Segment Start: Records supplied
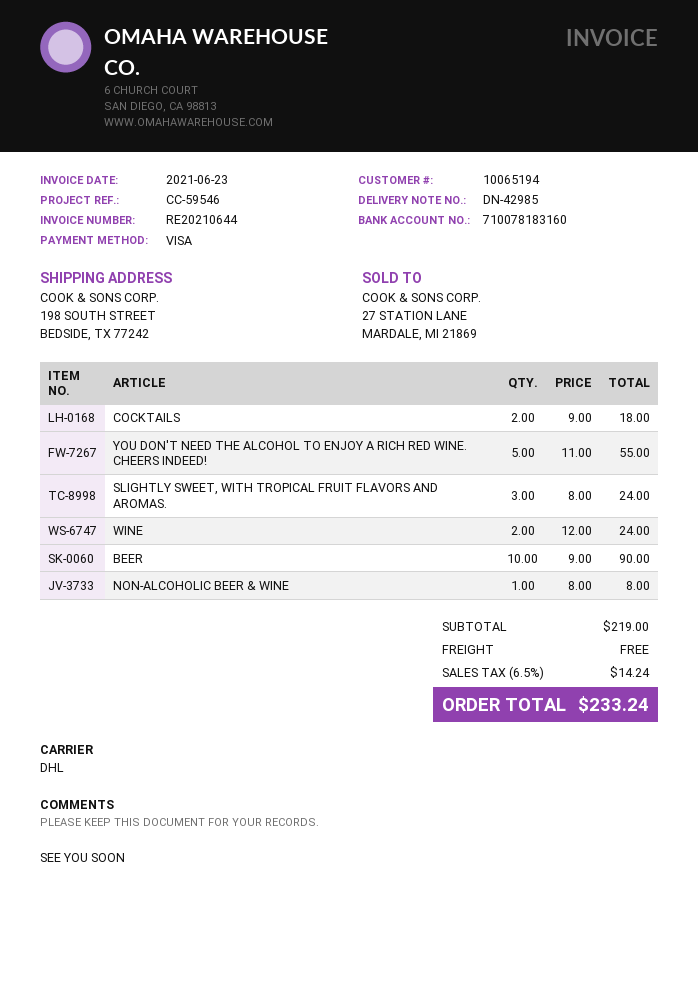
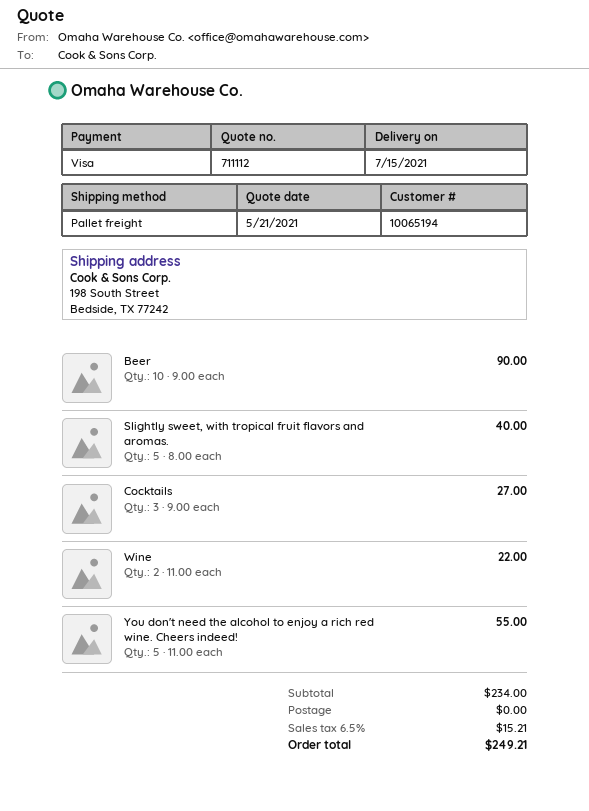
shipping method: DHL -> pallet freight
COCKTAILS: 2 x 9.00 = 18.00 -> 3 x 9.00 = 27.00
SLIGHTLY SWEET, WITH TROPICAL FRUIT FLAVORS AND AROMAS.: 3 x 8.00 = 24.00 -> 5 x 8.00 = 40.00
WINE: 2 x 12.00 = 24.00 -> 2 x 11.00 = 22.00
NON-ALCOHOLIC BEER & WINE: 1 x 8.00 = 8.00 -> none
subtotal: 219.00 -> 234.00
tax: 6.5% = 14.24 -> 6.5% = 15.21
total: 233.24 -> 249.21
Segment End: Records supplied
● **Your objective**: Scan the material line by line and report each one that contains "WINE".

● **Output of the exercise**:
WINE: 2 x 12.00 = 24.00 -> 2 x 11.00 = 22.00
NON-ALCOHOLIC BEER & WINE: 1 x 8.00 = 8.00 -> none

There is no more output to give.